-- What the task asks --
In the records below, repeat word for word only the lines starting at the one that contains "[136,512,169,524] docs ->" and ending at the one that contains "(315, 209) none", pictures excluded.

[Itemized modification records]
Start of Block
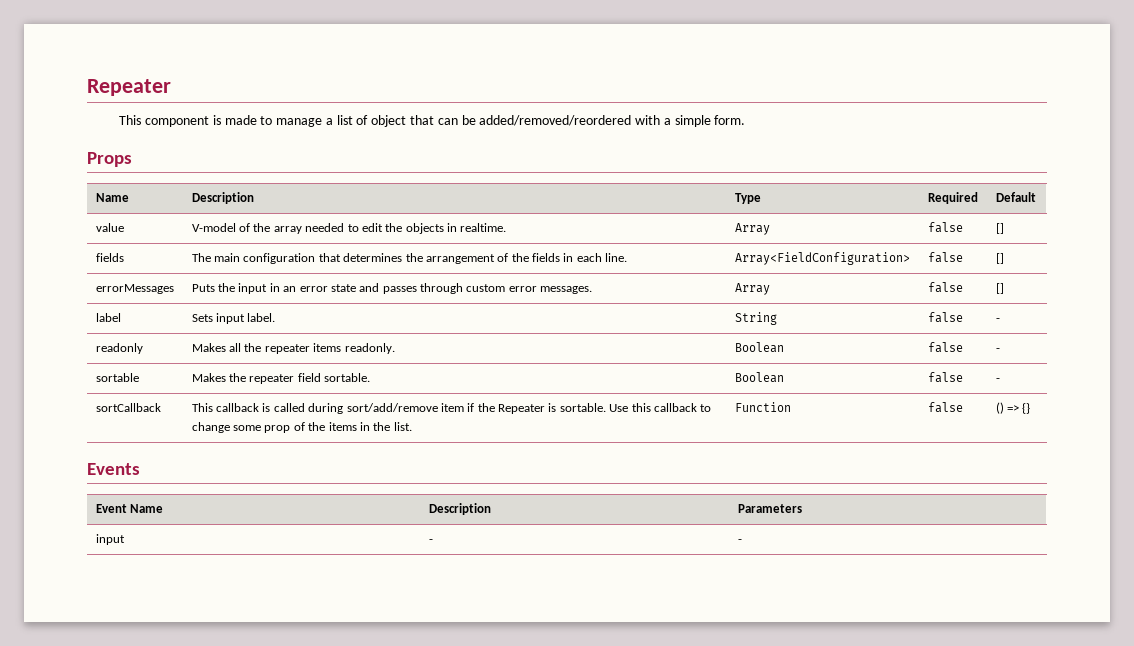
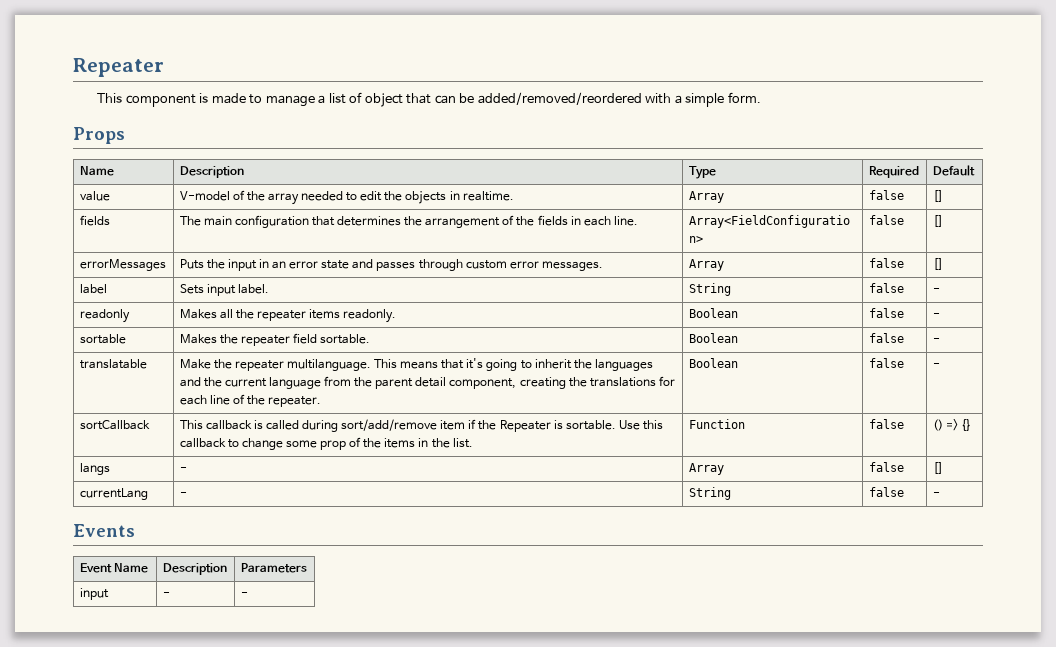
(1000, 380) none -> [79,359,147,369] [179,358,653,371] [179,376,675,389] [179,394,321,407] [688,358,738,368] [868,358,904,368] [932,363,940,368] // translatable | Make the repeater multilanguage. This means that it's going to inherit the languages and the current language from the parent detail component, creating the translations for each line of the repeater. | Boolean | false | -
(1031, 408) none -> [79,463,110,475] [179,467,187,472] [688,463,724,475] [868,462,904,472] [932,462,943,474] [79,488,148,500] [179,492,187,497] [688,487,731,500] [868,487,904,497] [932,492,940,497] // langs | - | Array | false | [] // currentLang | - | String | false | -

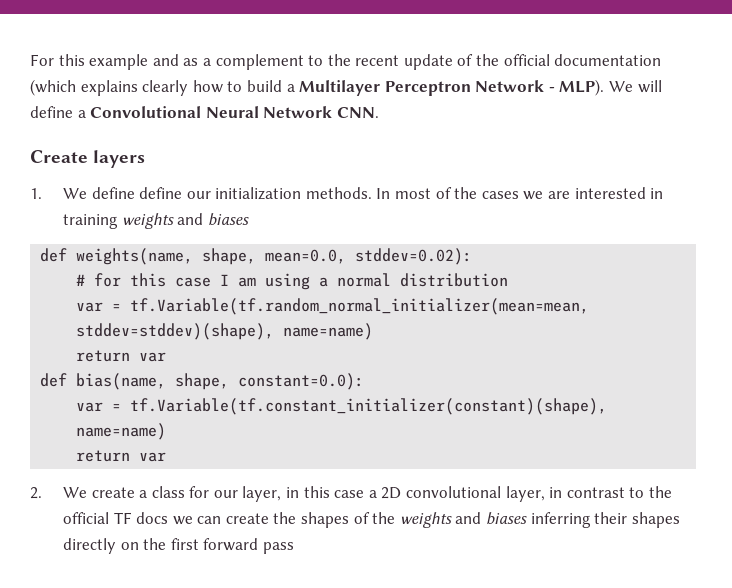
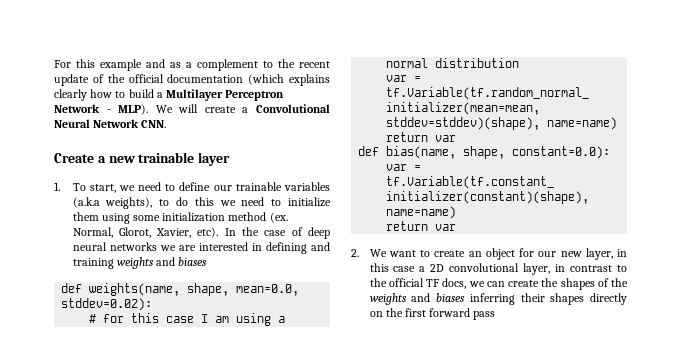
[30,106,73,118] define -> [204,106,236,113] create
[93,150,146,168] [30,187,519,200] layers // 1. We define define our initialization methods. In most of the cases -> [97,152,231,166] [54,182,330,193] [72,197,331,209] [72,212,288,224] [72,227,330,239] [72,242,157,251] a new trainable layer // 1. To start, we need to define our trainable variables (a.k.a weights), to do this we need to initialize them using some initialization method (ex. Normal, Glorot, Xavier, etc). In the case of deep neural networks
(664, 193) none -> [265,242,331,254] defining and
[91,486,185,498] create a class -> [388,248,515,260] want to create an object
(238, 494) none -> [560,251,582,257] new
[136,512,169,524] docs -> [442,278,467,289] docs,

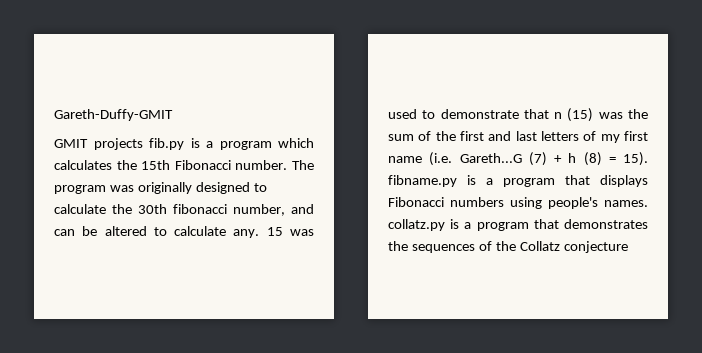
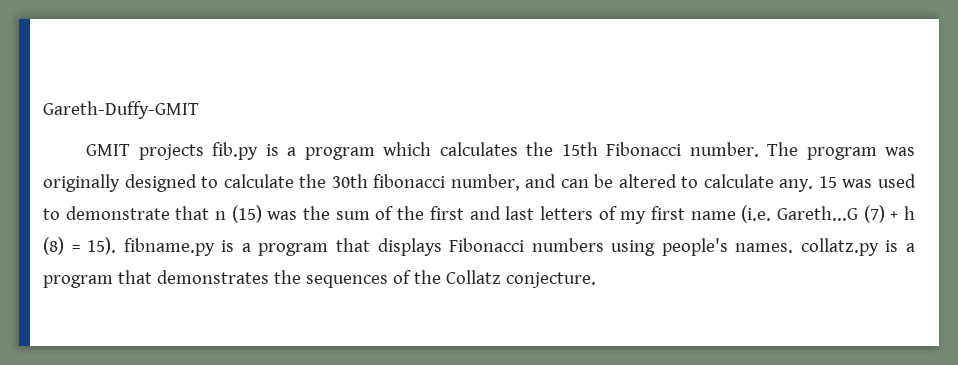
[563,241,628,253] conjecture -> [505,272,596,288] conjecture.

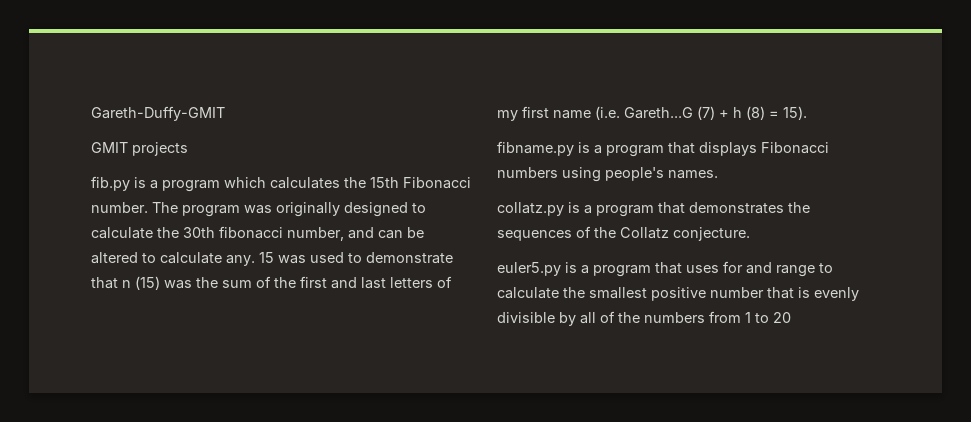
(204, 152) none -> (188, 149) //
(117, 246) none -> (807, 113) //
(794, 248) none -> (718, 174) //
(596, 280) none -> [497,261,833,277] [497,287,859,301] [497,311,791,326] // euler5.py is a program that uses for and range to calculate the smallest positive number that is evenly divisible by all of the numbers from 1 to 20

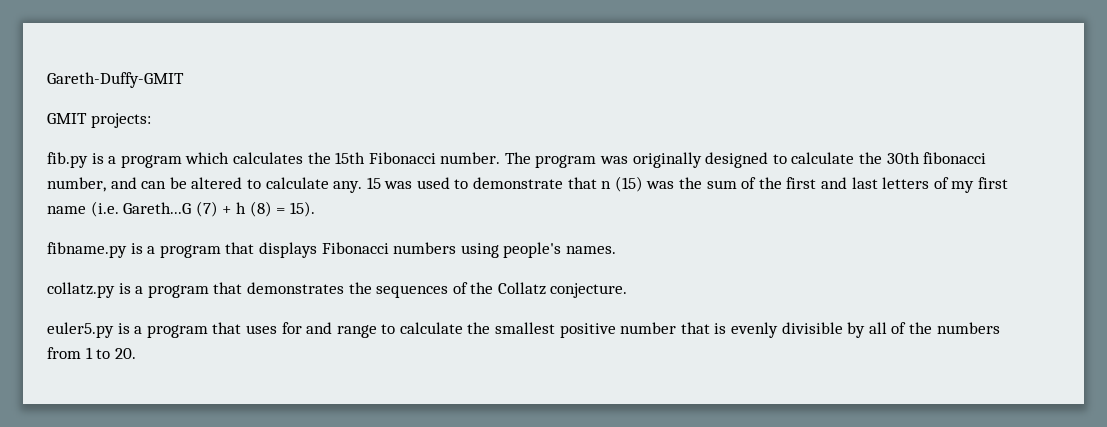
[132,142,188,156] projects -> [90,113,151,128] projects:
[773,312,791,323] 20 -> [114,348,136,359] 20.

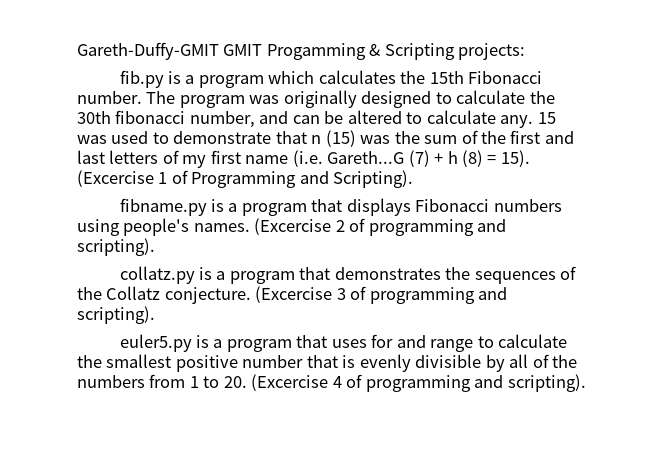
[47,113,87,124] // GMIT -> [223,43,455,60] GMIT Progamming & Scripting
(315, 209) none -> [77,170,414,188] (Excercise 1 of Programming and Scripting).
(616, 250) none -> [254,218,507,236] [77,238,155,256] (Excercise 2 of programming and scripting).
(628, 290) none -> [255,286,508,304] [77,306,155,324] (Excercise 3 of programming and scripting).
(136, 353) none -> [251,374,586,392] (Excercise 4 of programming and scripting).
End of Block
-- Task output --
[136,512,169,524] docs -> [442,278,467,289] docs,

[563,241,628,253] conjecture -> [505,272,596,288] conjecture.

(204, 152) none -> (188, 149) //
(117, 246) none -> (807, 113) //
(794, 248) none -> (718, 174) //
(596, 280) none -> [497,261,833,277] [497,287,859,301] [497,311,791,326] // euler5.py is a program that uses for and range to calculate the smallest positive number that is evenly divisible by all of the numbers from 1 to 20

[132,142,188,156] projects -> [90,113,151,128] projects:
[773,312,791,323] 20 -> [114,348,136,359] 20.

[47,113,87,124] // GMIT -> [223,43,455,60] GMIT Progamming & Scripting
(315, 209) none -> [77,170,414,188] (Excercise 1 of Programming and Scripting).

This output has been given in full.